Brian felt aggrieved that she assumed he, too, was so inclined.
“I’m sorry, but I have plans to be with my partner.”
“I didn’t know you had a boyfriend.”
“She isn’t a boyfriend.”
He’d have looked up one of his ex-illicit-lovers, but he’d lost touch with them. All but Abigail Hitchins, who had gone from promiscuous label whore to machisma-pumping ultra-feminist. She was probably a lesbian now too. That’s what they do.

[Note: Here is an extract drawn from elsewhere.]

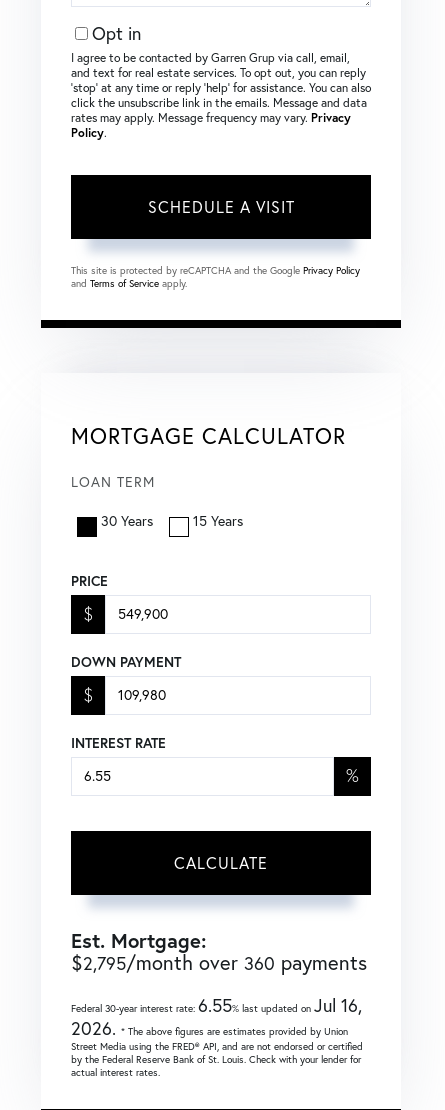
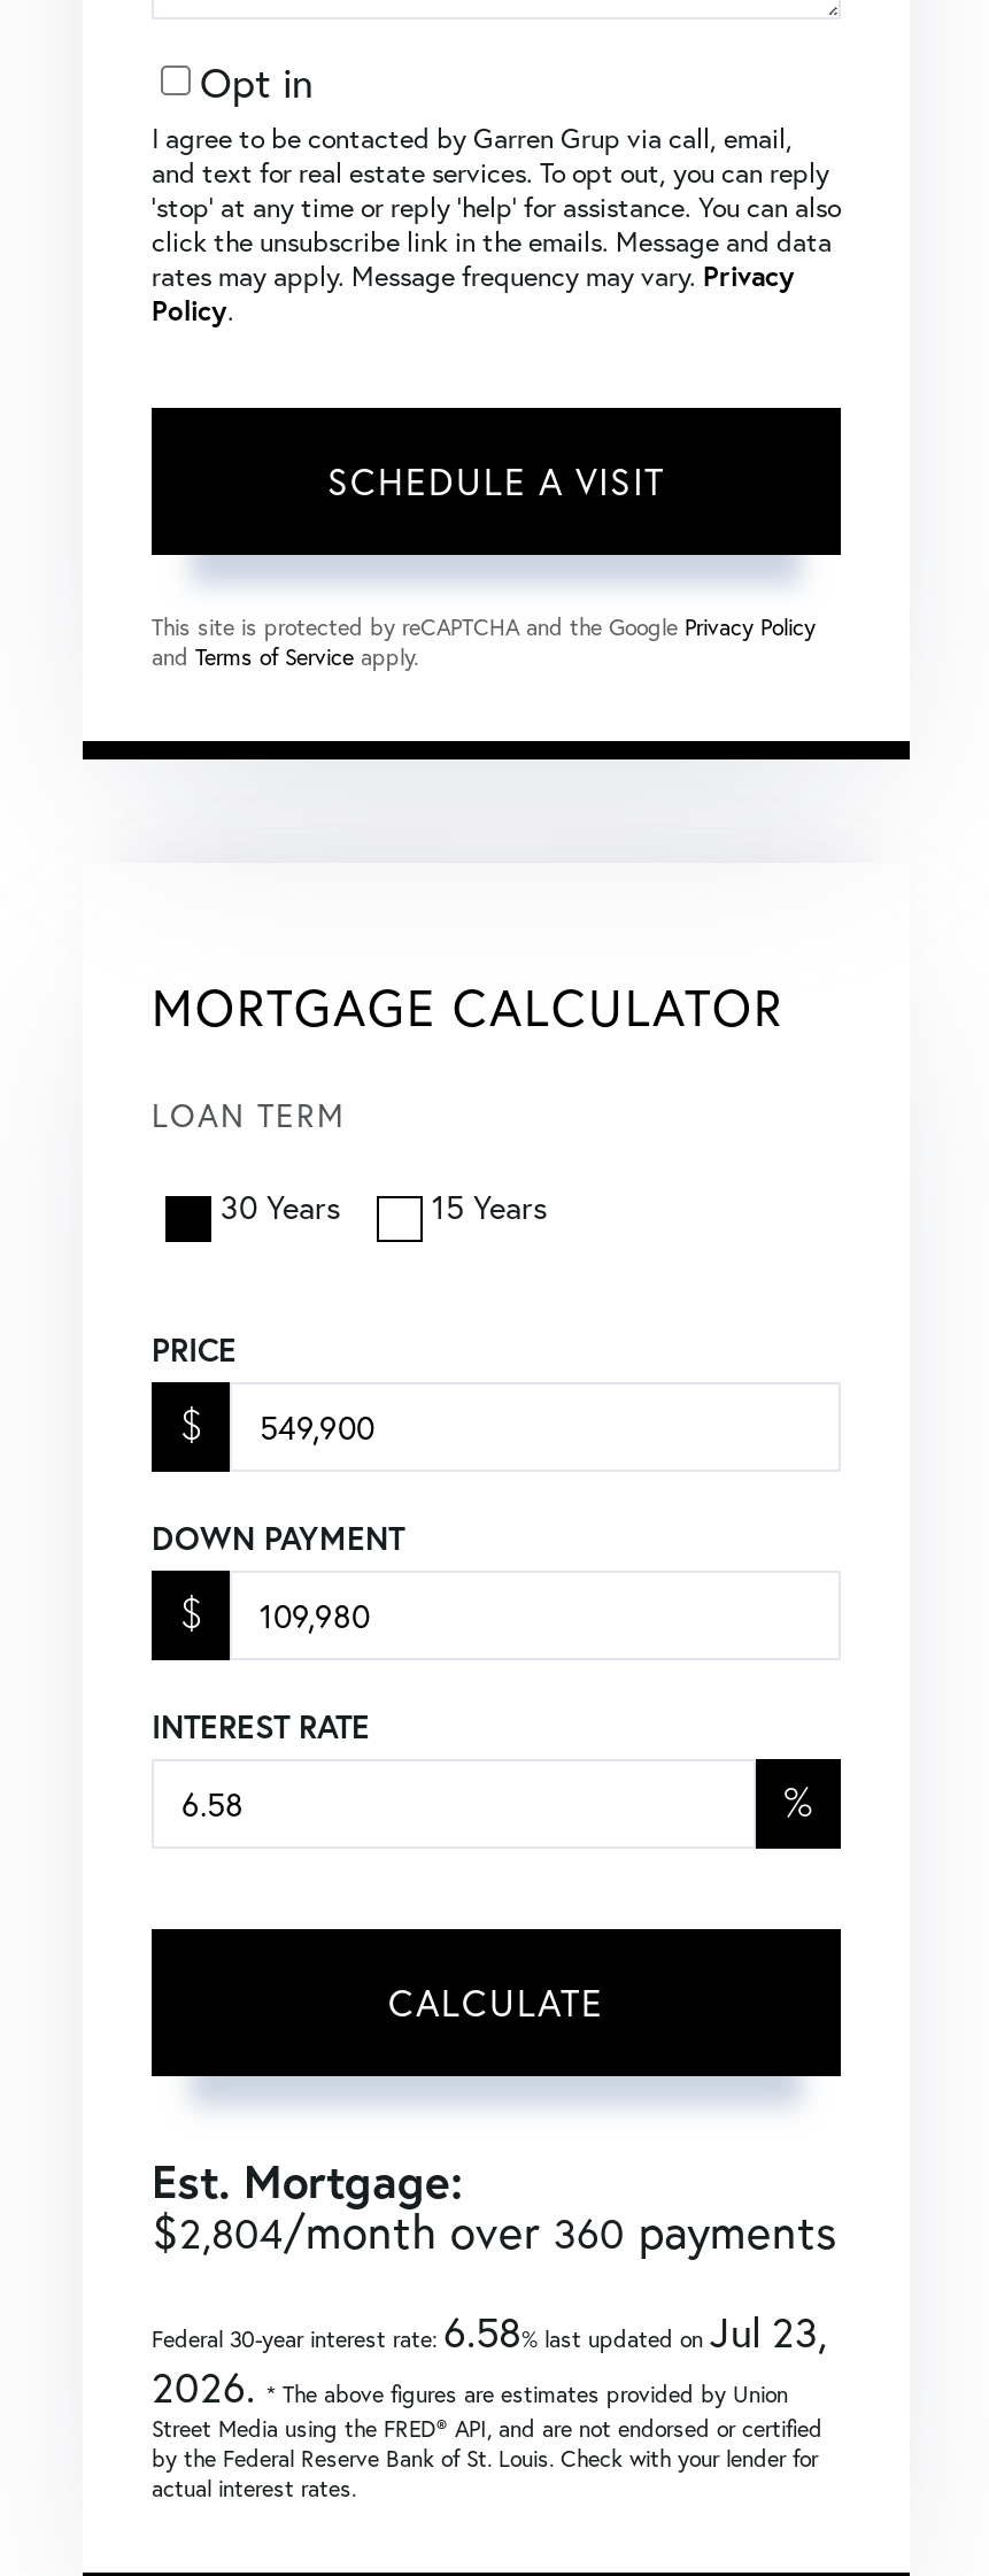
[71,950,367,975] $2,795/month over 360 payments -> [152,2201,836,2263] $2,804/month over 360 payments
[71,994,362,1017] Federal 30-year interest rate:6.55% last updated onJul 16, -> [152,2304,827,2359] Federal 30-year interest rate:6.58% last updated onJul 23,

Brian hadn’t been with a woman since Roseanne. Affairs didn’t seem like fun any more, not since he got divorced; they lacked edge, the sense of illicit adventure. Were Caroline to have him back, he’d never stray, he’s learned his lesson. He will congratulate her for her prize for Sour Memories . He’ll even finish reading it.
It isn’t much consolation, but life is even more difficult for Cuddles.
Not only was her ring snagged on my fly, she couldn’t get it off her finger either-there wasn’t wriggle room. And her old man was starting to look at us sideways, maybe wondering why his wife was eating her dessert left-handed. I was rattled-it’s not like we could casually rise and say, Excuse us, we had a bizarre accident.
The ring, which was gold with an opal, by the way, on her middle finger, got snagged on that little deal you use to pull the zipper up. Its end had broken off. So she whispers, “Fuck, do something.” I scoop a patty of butter and work it around her finger, which finally slides free, and by now I have a boner like the spire of St. Mary’s.